### THE TASK:
All lines in the records below with the word "back" must be returned.
□ □ □ □ □ □ □
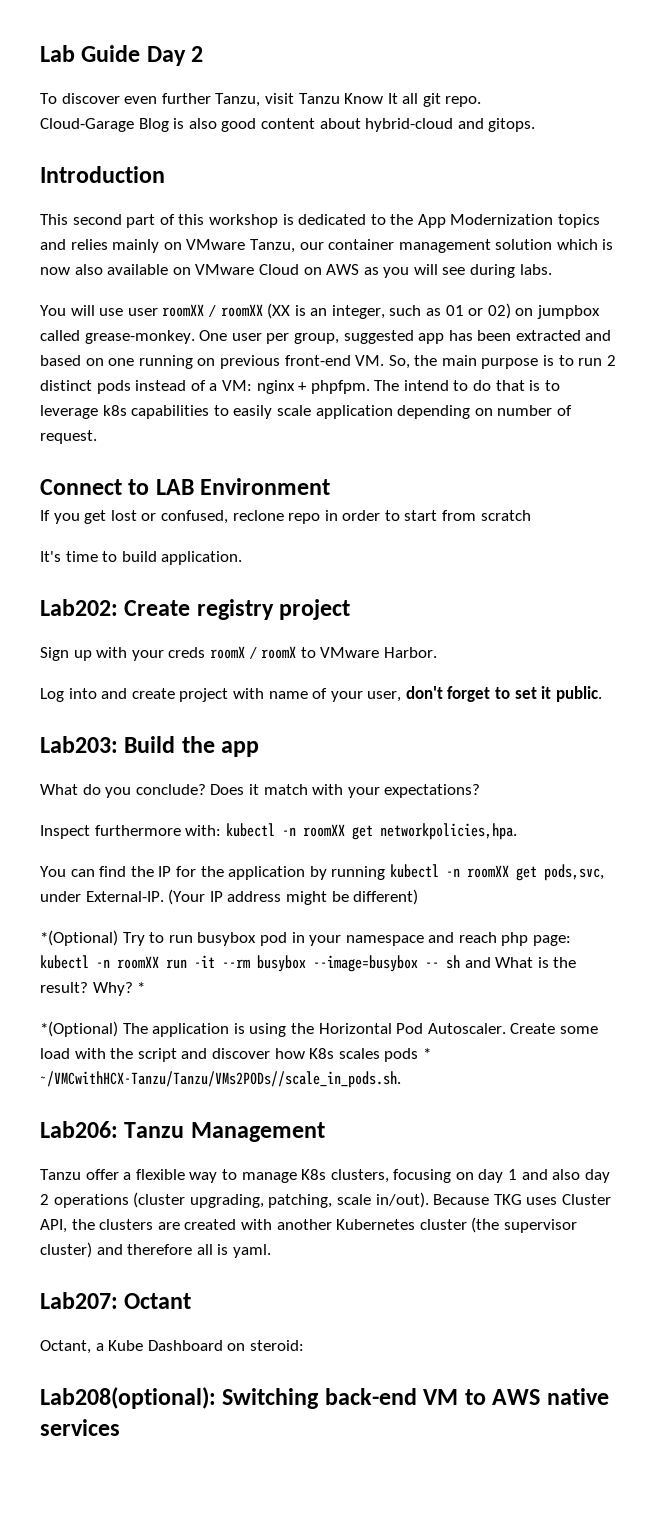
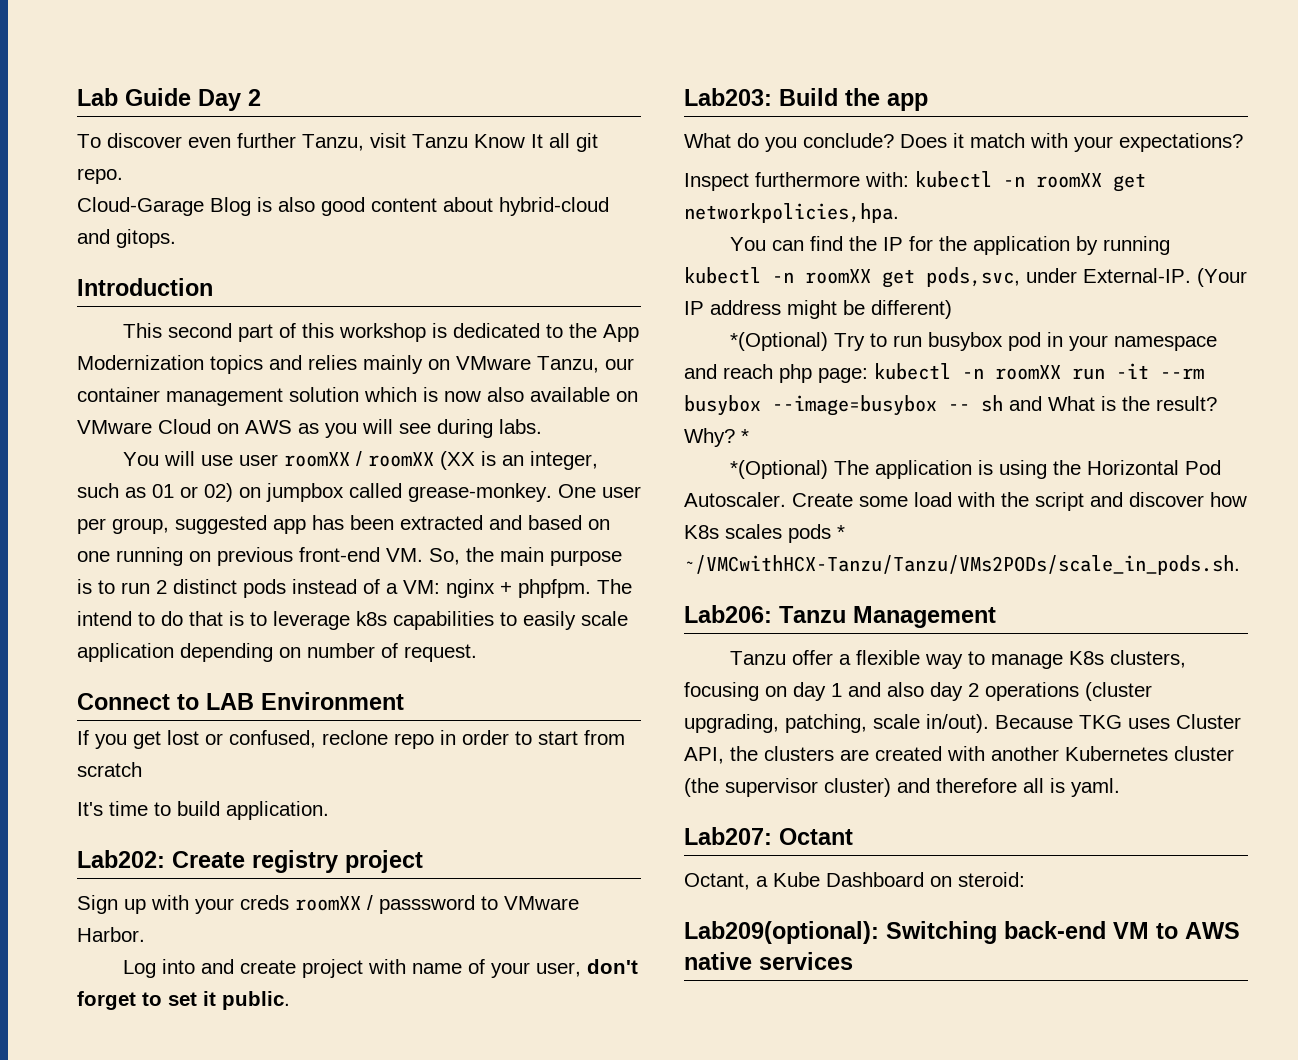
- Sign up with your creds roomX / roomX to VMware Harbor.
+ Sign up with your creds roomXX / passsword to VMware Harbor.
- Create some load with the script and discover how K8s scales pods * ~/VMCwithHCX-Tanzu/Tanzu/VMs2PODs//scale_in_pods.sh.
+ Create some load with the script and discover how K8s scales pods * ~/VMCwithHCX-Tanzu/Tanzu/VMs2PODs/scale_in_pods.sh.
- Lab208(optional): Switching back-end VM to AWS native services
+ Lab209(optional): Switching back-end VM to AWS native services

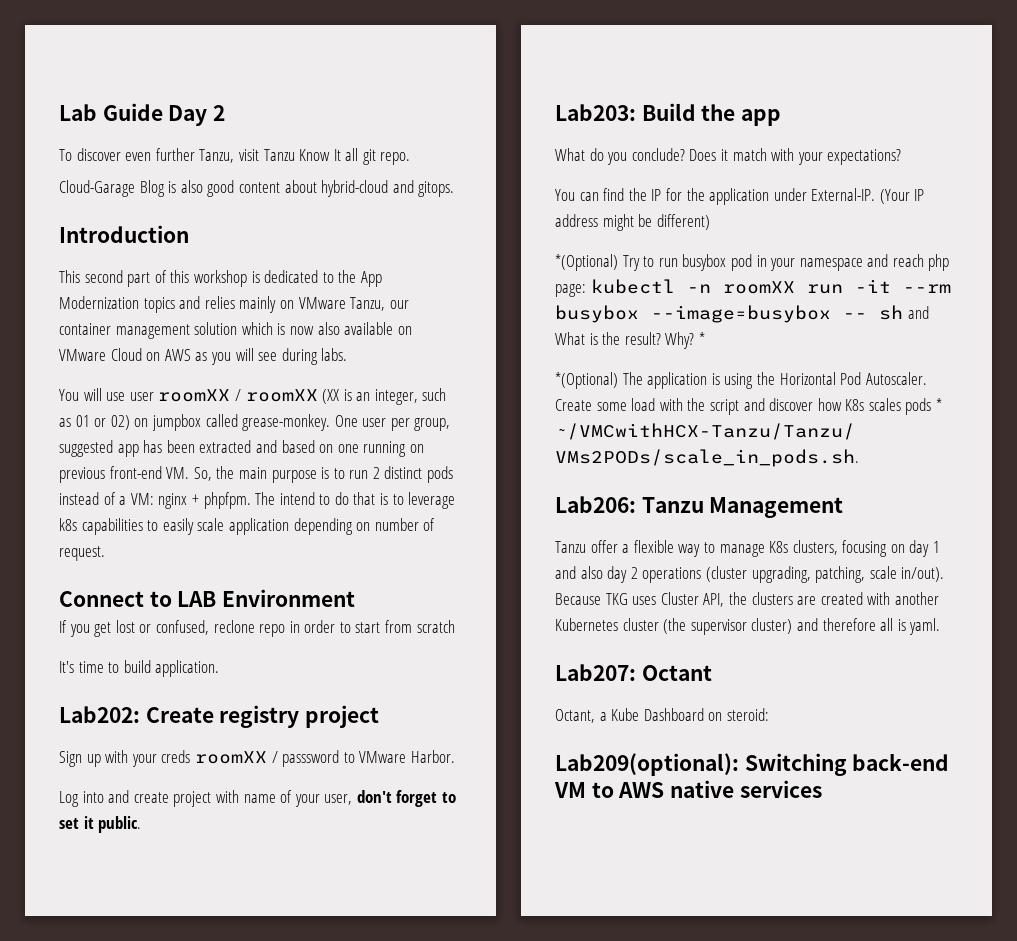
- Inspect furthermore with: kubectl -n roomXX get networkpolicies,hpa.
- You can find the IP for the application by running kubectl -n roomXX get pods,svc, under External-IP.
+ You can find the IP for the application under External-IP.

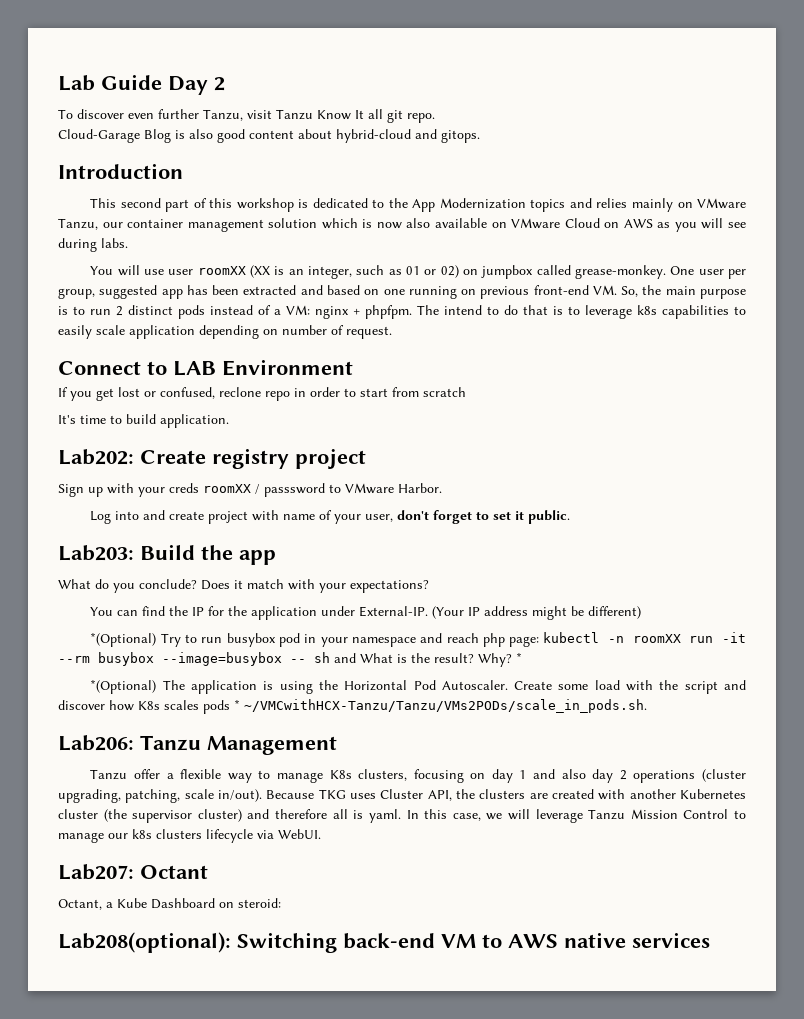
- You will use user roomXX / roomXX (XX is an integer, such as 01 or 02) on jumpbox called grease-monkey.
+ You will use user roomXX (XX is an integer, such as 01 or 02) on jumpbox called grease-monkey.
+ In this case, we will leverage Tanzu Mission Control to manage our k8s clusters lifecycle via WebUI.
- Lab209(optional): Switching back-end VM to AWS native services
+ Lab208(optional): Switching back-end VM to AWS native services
□ □ □ □ □ □ □
### TASK RESPONSE:
- Lab208(optional): Switching back-end VM to AWS native services
+ Lab209(optional): Switching back-end VM to AWS native services
- Lab209(optional): Switching back-end VM to AWS native services
+ Lab208(optional): Switching back-end VM to AWS native services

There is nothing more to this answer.